=== Begin Enclosure ===
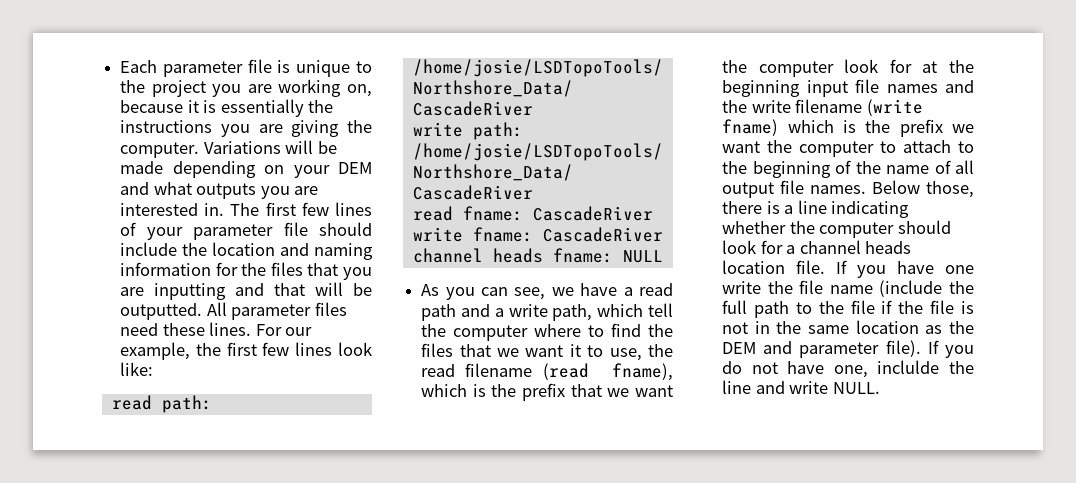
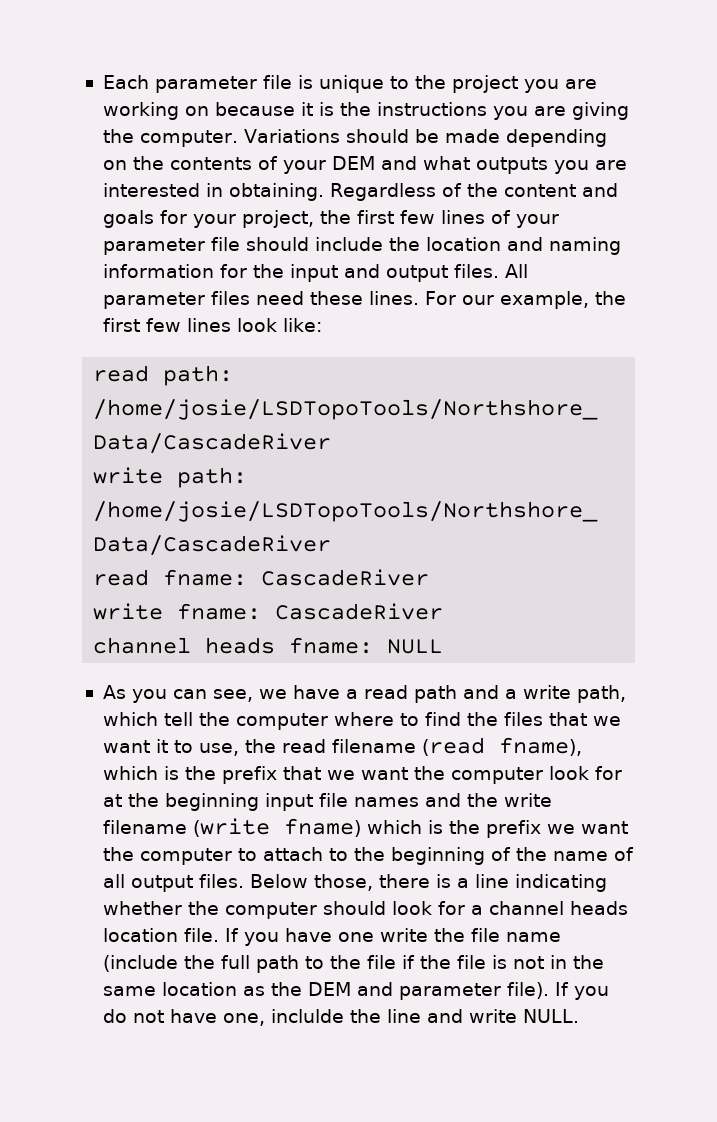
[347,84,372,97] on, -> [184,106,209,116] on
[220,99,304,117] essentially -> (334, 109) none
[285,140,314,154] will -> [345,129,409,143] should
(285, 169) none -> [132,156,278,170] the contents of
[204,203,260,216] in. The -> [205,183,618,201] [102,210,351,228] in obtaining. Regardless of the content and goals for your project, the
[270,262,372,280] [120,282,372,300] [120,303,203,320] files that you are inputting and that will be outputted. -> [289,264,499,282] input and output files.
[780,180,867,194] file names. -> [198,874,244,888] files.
=== End Enclosure ===
=== Begin Enclosure ===
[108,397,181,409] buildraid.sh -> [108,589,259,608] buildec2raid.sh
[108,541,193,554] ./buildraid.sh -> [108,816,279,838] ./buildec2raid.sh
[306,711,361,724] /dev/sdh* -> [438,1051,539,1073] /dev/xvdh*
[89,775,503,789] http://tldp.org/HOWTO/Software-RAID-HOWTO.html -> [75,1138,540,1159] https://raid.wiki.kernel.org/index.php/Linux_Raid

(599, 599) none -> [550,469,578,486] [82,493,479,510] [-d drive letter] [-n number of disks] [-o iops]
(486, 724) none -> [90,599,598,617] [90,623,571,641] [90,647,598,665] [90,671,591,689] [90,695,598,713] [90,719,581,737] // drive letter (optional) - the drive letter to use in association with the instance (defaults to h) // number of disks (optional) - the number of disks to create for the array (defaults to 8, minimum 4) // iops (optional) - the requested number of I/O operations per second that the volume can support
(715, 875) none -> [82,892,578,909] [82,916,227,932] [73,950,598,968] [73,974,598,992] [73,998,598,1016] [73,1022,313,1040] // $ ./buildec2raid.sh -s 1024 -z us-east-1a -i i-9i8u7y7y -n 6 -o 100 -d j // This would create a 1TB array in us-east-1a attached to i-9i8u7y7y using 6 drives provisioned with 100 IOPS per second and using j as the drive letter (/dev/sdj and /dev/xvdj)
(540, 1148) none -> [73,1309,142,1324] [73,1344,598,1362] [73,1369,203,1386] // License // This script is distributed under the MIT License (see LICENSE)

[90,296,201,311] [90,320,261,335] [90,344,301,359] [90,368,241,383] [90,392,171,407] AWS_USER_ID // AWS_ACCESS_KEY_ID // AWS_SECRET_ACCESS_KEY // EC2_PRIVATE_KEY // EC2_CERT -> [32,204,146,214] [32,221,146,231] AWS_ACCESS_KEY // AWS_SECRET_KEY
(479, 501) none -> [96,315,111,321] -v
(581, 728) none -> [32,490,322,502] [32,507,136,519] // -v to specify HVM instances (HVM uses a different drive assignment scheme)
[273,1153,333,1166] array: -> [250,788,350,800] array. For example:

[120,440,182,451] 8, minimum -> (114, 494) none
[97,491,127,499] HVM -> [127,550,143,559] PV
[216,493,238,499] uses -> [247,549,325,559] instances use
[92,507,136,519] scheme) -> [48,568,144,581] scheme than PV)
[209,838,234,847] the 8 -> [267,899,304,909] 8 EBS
=== End Enclosure ===
▶ _ASSIGNMENT_
In the listing above, find the line containing "[273,1153,333,1166] array: ->" and the line containing "[209,838,234,847] the 8". Output them and every line between, exactly, and nothing else.

▶ _SOLVED PROBLEM_
[273,1153,333,1166] array: -> [250,788,350,800] array. For example:

[120,440,182,451] 8, minimum -> (114, 494) none
[97,491,127,499] HVM -> [127,550,143,559] PV
[216,493,238,499] uses -> [247,549,325,559] instances use
[92,507,136,519] scheme) -> [48,568,144,581] scheme than PV)
[209,838,234,847] the 8 -> [267,899,304,909] 8 EBS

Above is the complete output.